[What is needed] Could you retype all of the entries exactly, without their pictures?

─── Data for the task

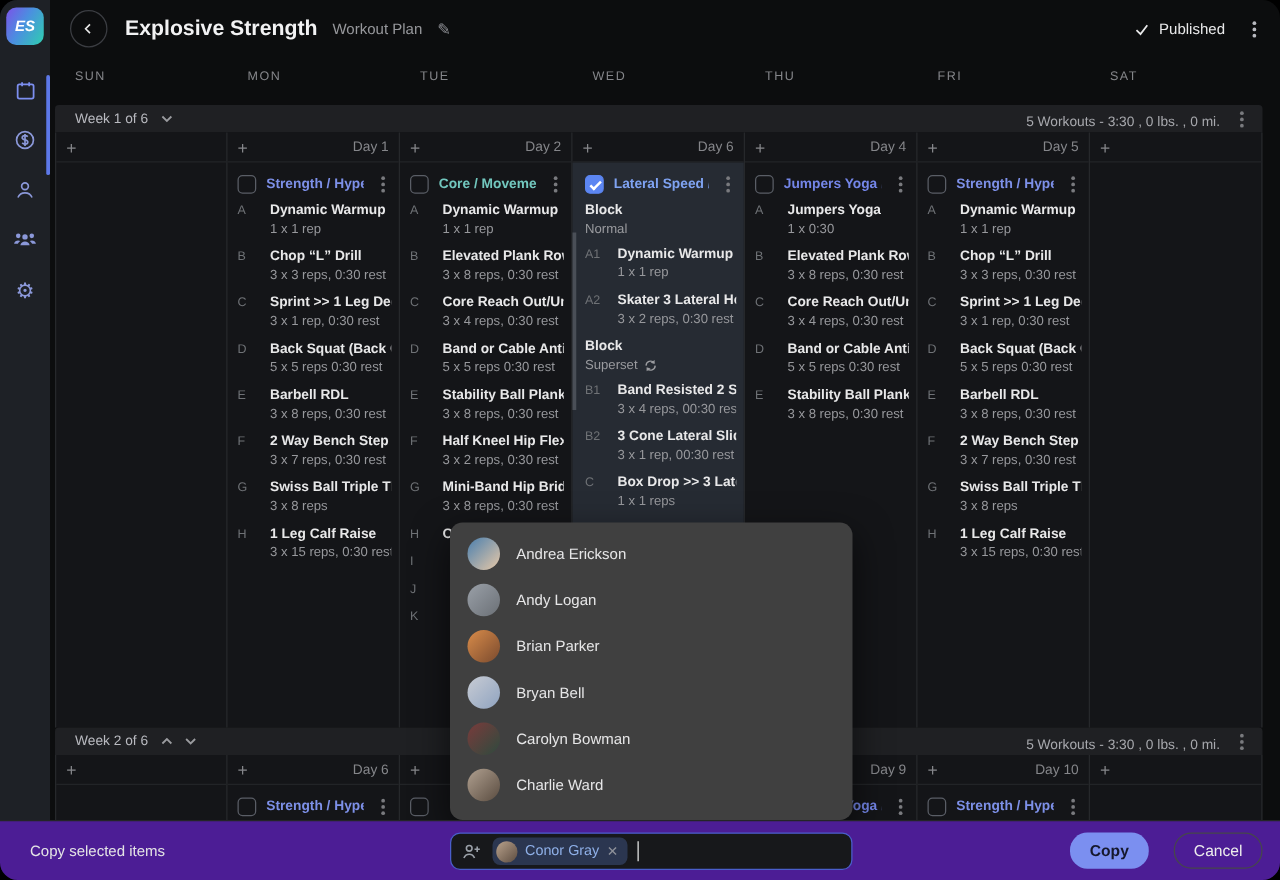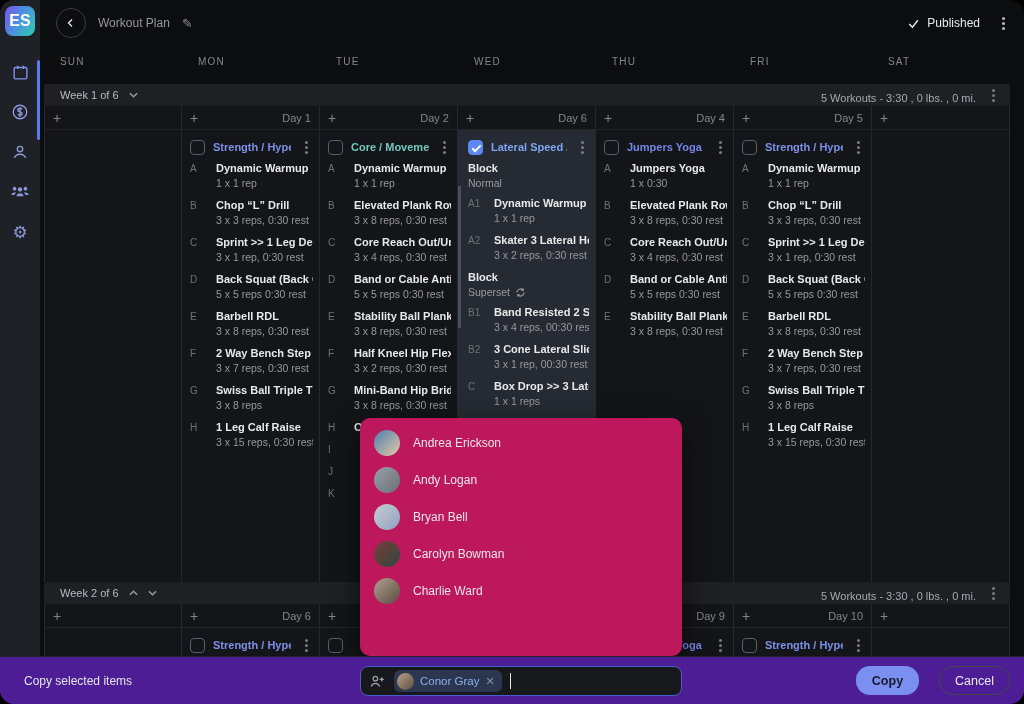--- a/index.html
+++ b/index.html
@@ -1,21 +1,21 @@
 <!DOCTYPE html>
 <html><head>
 <meta charset="utf-8">
 <style>
   html,body{margin:0;padding:0;background:#000;}
   *{box-sizing:border-box;font-family:"Liberation Sans",sans-serif;}
   #app{position:relative;width:1024px;height:704px;background:#0c0d0e;border-radius:14px;overflow:hidden;}
 
   
   #sidebar{position:absolute;left:0;top:0;width:40px;height:656px;background:#1e2126;display:flex;flex-direction:column;align-items:center;z-index:3;}
-  .logo{width:30px;height:30px;margin-top:6px;border-radius:8px;background:linear-gradient(120deg,#7b52e8 0%,#4b8fe0 45%,#2ecfb0 100%);color:#fff;font-size:16px;font-weight:bold;display:flex;align-items:center;justify-content:center;}
+  .logo{width:30px;height:30px;margin-top:6px;border-radius:8px;background:linear-gradient(120deg,#7b52e8 0%,#4b8fe0 45%,#2ecfb0 100%);color:#fff;font-size:12px;font-weight:bold;display:flex;align-items:center;justify-content:center;font-style:italic;}
   .navicon{width:40px;height:40px;display:flex;align-items:center;justify-content:center;color:#8b98d9;position:relative;cursor:pointer;}
   .navicon svg{display:block;}
   #nav-indicator{position:absolute;right:0;top:60px;width:3px;height:80px;background:#5d78e8;border-radius:2px;}
   .gear-glyph{font-size:17px;color:#8b98d9;line-height:1;}
 
   
   #hdr{position:absolute;left:40px;top:0;right:0;height:46px;display:flex;align-items:center;padding:0 14px 0 16px;z-index:2;}
   .backbtn{width:30px;height:30px;border:1px solid #3b3d42;border-radius:50%;display:flex;align-items:center;justify-content:center;color:#e8e8e8;cursor:pointer;flex-shrink:0;}
   .ptitle{color:#f2f2f3;font-size:17px;font-weight:bold;margin-left:14px;white-space:nowrap;}
   .psub{color:#97989c;font-size:12px;margin-left:12px;white-space:nowrap;}
@@ -57,21 +57,21 @@
   .exrow{display:flex;margin-bottom:10px;}
   .exl{width:26px;flex-shrink:0;color:#6f7276;font-size:10px;padding-top:1px;}
   .exbody{min-width:0;flex:1;}
   .exname{color:#e8e8e9;font-size:11px;font-weight:bold;white-space:nowrap;overflow:hidden;}
   .exdet{color:#97989c;font-size:10.5px;margin-top:3px;white-space:nowrap;overflow:hidden;}
   .blkrow{margin:2px 0 8px 0;}
   .blkname{color:#e8e8e9;font-size:11px;font-weight:bold;}
   .blksub{color:#9a9b9f;font-size:10.5px;margin-top:3px;display:flex;align-items:center;gap:5px;}
 
   
-  #dropdown{position:absolute;left:360px;top:418px;width:322px;height:238px;background:#be185d;border-radius:10px;box-shadow:0 10px 30px rgba(0,0,0,.6);z-index:5;padding:6px 0;overflow:hidden;}
+  #dropdown{position:absolute;left:360px;top:418px;width:322px;height:238px;background:#404040;border-radius:10px;box-shadow:0 10px 30px rgba(0,0,0,.6);z-index:5;padding:6px 0;overflow:hidden;}
   .athlete{height:37px;display:flex;align-items:center;gap:13px;padding:0 14px;cursor:pointer;}
   .avatar{width:26px;height:26px;border-radius:50%;flex-shrink:0;}
   .aname{color:#e6e6e7;font-size:12px;}
 
   
   #footer{position:absolute;left:0;right:0;bottom:0;height:48px;background:#4c1d95;border-top:1px solid #242527;z-index:6;display:flex;align-items:center;}
   .hint{color:#e4e4e5;font-size:12px;margin-left:24px;}
   #taginput{position:absolute;left:360px;top:9px;width:322px;height:30px;border:1.5px solid #4a5ecb;border-radius:8px;background:#17181b;display:flex;align-items:center;padding:0 8px;gap:8px;cursor:text;}
   .chip{display:flex;align-items:center;gap:6px;background:#2b3650;border-radius:6px;height:22px;padding:0 7px 0 3px;}
   .chip .cav{width:17px;height:17px;border-radius:50%;background:linear-gradient(135deg,#b9a28c,#5c4c40);}
@@ -126,20 +126,21 @@
     </div>
     <div id="nav-indicator"></div>
   </div>
 
   <div id="hdr">
     <div class="backbtn">
       <svg width="12" height="12" viewBox="0 0 24 24" fill="none" stroke="#e8e8e8" stroke-width="2.6">
           <polyline points="14,5 7,12 14,19"></polyline>
         </svg>
     </div>
+    <div class="ptitle">Explosive Strength</div>
     <div class="psub">Workout Plan</div>
     <div class="pencil">✎</div>
     <div class="hdr-right">
       <div class="pub">
         <svg width="13" height="13" viewBox="0 0 24 24" fill="none" stroke="#e9e9ea" stroke-width="2.6">
             <polyline points="4,13 10,19 20,6"></polyline>
           </svg>
         <span>Published</span>
       </div>
       <div class="kebab-wrap">
@@ -714,20 +715,24 @@
   <div id="dropdown">
       <div class="athlete">
     <span class="avatar" style="background: linear-gradient(135deg, rgb(74, 127, 174), rgb(232, 201, 168));"></span>
     <span class="aname">Andrea Erickson</span>
   </div>
       <div class="athlete">
     <span class="avatar" style="background: linear-gradient(135deg, rgb(154, 160, 168), rgb(107, 112, 118));"></span>
     <span class="aname">Andy Logan</span>
   </div>
       <div class="athlete">
+    <span class="avatar" style="background: linear-gradient(135deg, rgb(217, 140, 74), rgb(122, 74, 46));"></span>
+    <span class="aname">Brian Parker</span>
+  </div>
+      <div class="athlete">
     <span class="avatar" style="background: linear-gradient(135deg, rgb(200, 204, 212), rgb(143, 163, 192));"></span>
     <span class="aname">Bryan Bell</span>
   </div>
       <div class="athlete">
     <span class="avatar" style="background: linear-gradient(135deg, rgb(122, 59, 59), rgb(46, 74, 62));"></span>
     <span class="aname">Carolyn Bowman</span>
   </div>
       <div class="athlete">
     <span class="avatar" style="background: linear-gradient(135deg, rgb(176, 160, 144), rgb(90, 76, 64));"></span>
     <span class="aname">Charlie Ward</span>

──────

[Answer to the problem]
--- a/index.html
+++ b/index.html
@@ -1,21 +1,21 @@
 <!DOCTYPE html>
 <html><head>
 <meta charset="utf-8">
 <style>
   html,body{margin:0;padding:0;background:#000;}
   *{box-sizing:border-box;font-family:"Liberation Sans",sans-serif;}
   #app{position:relative;width:1024px;height:704px;background:#0c0d0e;border-radius:14px;overflow:hidden;}
 
   
   #sidebar{position:absolute;left:0;top:0;width:40px;height:656px;background:#1e2126;display:flex;flex-direction:column;align-items:center;z-index:3;}
-  .logo{width:30px;height:30px;margin-top:6px;border-radius:8px;background:linear-gradient(120deg,#7b52e8 0%,#4b8fe0 45%,#2ecfb0 100%);color:#fff;font-size:16px;font-weight:bold;display:flex;align-items:center;justify-content:center;}
+  .logo{width:30px;height:30px;margin-top:6px;border-radius:8px;background:linear-gradient(120deg,#7b52e8 0%,#4b8fe0 45%,#2ecfb0 100%);color:#fff;font-size:12px;font-weight:bold;display:flex;align-items:center;justify-content:center;font-style:italic;}
   .navicon{width:40px;height:40px;display:flex;align-items:center;justify-content:center;color:#8b98d9;position:relative;cursor:pointer;}
   .navicon svg{display:block;}
   #nav-indicator{position:absolute;right:0;top:60px;width:3px;height:80px;background:#5d78e8;border-radius:2px;}
   .gear-glyph{font-size:17px;color:#8b98d9;line-height:1;}
 
   
   #hdr{position:absolute;left:40px;top:0;right:0;height:46px;display:flex;align-items:center;padding:0 14px 0 16px;z-index:2;}
   .backbtn{width:30px;height:30px;border:1px solid #3b3d42;border-radius:50%;display:flex;align-items:center;justify-content:center;color:#e8e8e8;cursor:pointer;flex-shrink:0;}
   .ptitle{color:#f2f2f3;font-size:17px;font-weight:bold;margin-left:14px;white-space:nowrap;}
   .psub{color:#97989c;font-size:12px;margin-left:12px;white-space:nowrap;}
@@ -57,21 +57,21 @@
   .exrow{display:flex;margin-bottom:10px;}
   .exl{width:26px;flex-shrink:0;color:#6f7276;font-size:10px;padding-top:1px;}
   .exbody{min-width:0;flex:1;}
   .exname{color:#e8e8e9;font-size:11px;font-weight:bold;white-space:nowrap;overflow:hidden;}
   .exdet{color:#97989c;font-size:10.5px;margin-top:3px;white-space:nowrap;overflow:hidden;}
   .blkrow{margin:2px 0 8px 0;}
   .blkname{color:#e8e8e9;font-size:11px;font-weight:bold;}
   .blksub{color:#9a9b9f;font-size:10.5px;margin-top:3px;display:flex;align-items:center;gap:5px;}
 
   
-  #dropdown{position:absolute;left:360px;top:418px;width:322px;height:238px;background:#be185d;border-radius:10px;box-shadow:0 10px 30px rgba(0,0,0,.6);z-index:5;padding:6px 0;overflow:hidden;}
+  #dropdown{position:absolute;left:360px;top:418px;width:322px;height:238px;background:#404040;border-radius:10px;box-shadow:0 10px 30px rgba(0,0,0,.6);z-index:5;padding:6px 0;overflow:hidden;}
   .athlete{height:37px;display:flex;align-items:center;gap:13px;padding:0 14px;cursor:pointer;}
   .avatar{width:26px;height:26px;border-radius:50%;flex-shrink:0;}
   .aname{color:#e6e6e7;font-size:12px;}
 
   
   #footer{position:absolute;left:0;right:0;bottom:0;height:48px;background:#4c1d95;border-top:1px solid #242527;z-index:6;display:flex;align-items:center;}
   .hint{color:#e4e4e5;font-size:12px;margin-left:24px;}
   #taginput{position:absolute;left:360px;top:9px;width:322px;height:30px;border:1.5px solid #4a5ecb;border-radius:8px;background:#17181b;display:flex;align-items:center;padding:0 8px;gap:8px;cursor:text;}
   .chip{display:flex;align-items:center;gap:6px;background:#2b3650;border-radius:6px;height:22px;padding:0 7px 0 3px;}
   .chip .cav{width:17px;height:17px;border-radius:50%;background:linear-gradient(135deg,#b9a28c,#5c4c40);}
@@ -126,20 +126,21 @@
     </div>
     <div id="nav-indicator"></div>
   </div>
 
   <div id="hdr">
     <div class="backbtn">
       <svg width="12" height="12" viewBox="0 0 24 24" fill="none" stroke="#e8e8e8" stroke-width="2.6">
           <polyline points="14,5 7,12 14,19"></polyline>
         </svg>
     </div>
+    <div class="ptitle">Explosive Strength</div>
     <div class="psub">Workout Plan</div>
     <div class="pencil">✎</div>
     <div class="hdr-right">
       <div class="pub">
         <svg width="13" height="13" viewBox="0 0 24 24" fill="none" stroke="#e9e9ea" stroke-width="2.6">
             <polyline points="4,13 10,19 20,6"></polyline>
           </svg>
         <span>Published</span>
       </div>
       <div class="kebab-wrap">
@@ -714,20 +715,24 @@
   <div id="dropdown">
       <div class="athlete">
     <span class="avatar" style="background: linear-gradient(135deg, rgb(74, 127, 174), rgb(232, 201, 168));"></span>
     <span class="aname">Andrea Erickson</span>
   </div>
       <div class="athlete">
     <span class="avatar" style="background: linear-gradient(135deg, rgb(154, 160, 168), rgb(107, 112, 118));"></span>
     <span class="aname">Andy Logan</span>
   </div>
       <div class="athlete">
+    <span class="avatar" style="background: linear-gradient(135deg, rgb(217, 140, 74), rgb(122, 74, 46));"></span>
+    <span class="aname">Brian Parker</span>
+  </div>
+      <div class="athlete">
     <span class="avatar" style="background: linear-gradient(135deg, rgb(200, 204, 212), rgb(143, 163, 192));"></span>
     <span class="aname">Bryan Bell</span>
   </div>
       <div class="athlete">
     <span class="avatar" style="background: linear-gradient(135deg, rgb(122, 59, 59), rgb(46, 74, 62));"></span>
     <span class="aname">Carolyn Bowman</span>
   </div>
       <div class="athlete">
     <span class="avatar" style="background: linear-gradient(135deg, rgb(176, 160, 144), rgb(90, 76, 64));"></span>
     <span class="aname">Charlie Ward</span>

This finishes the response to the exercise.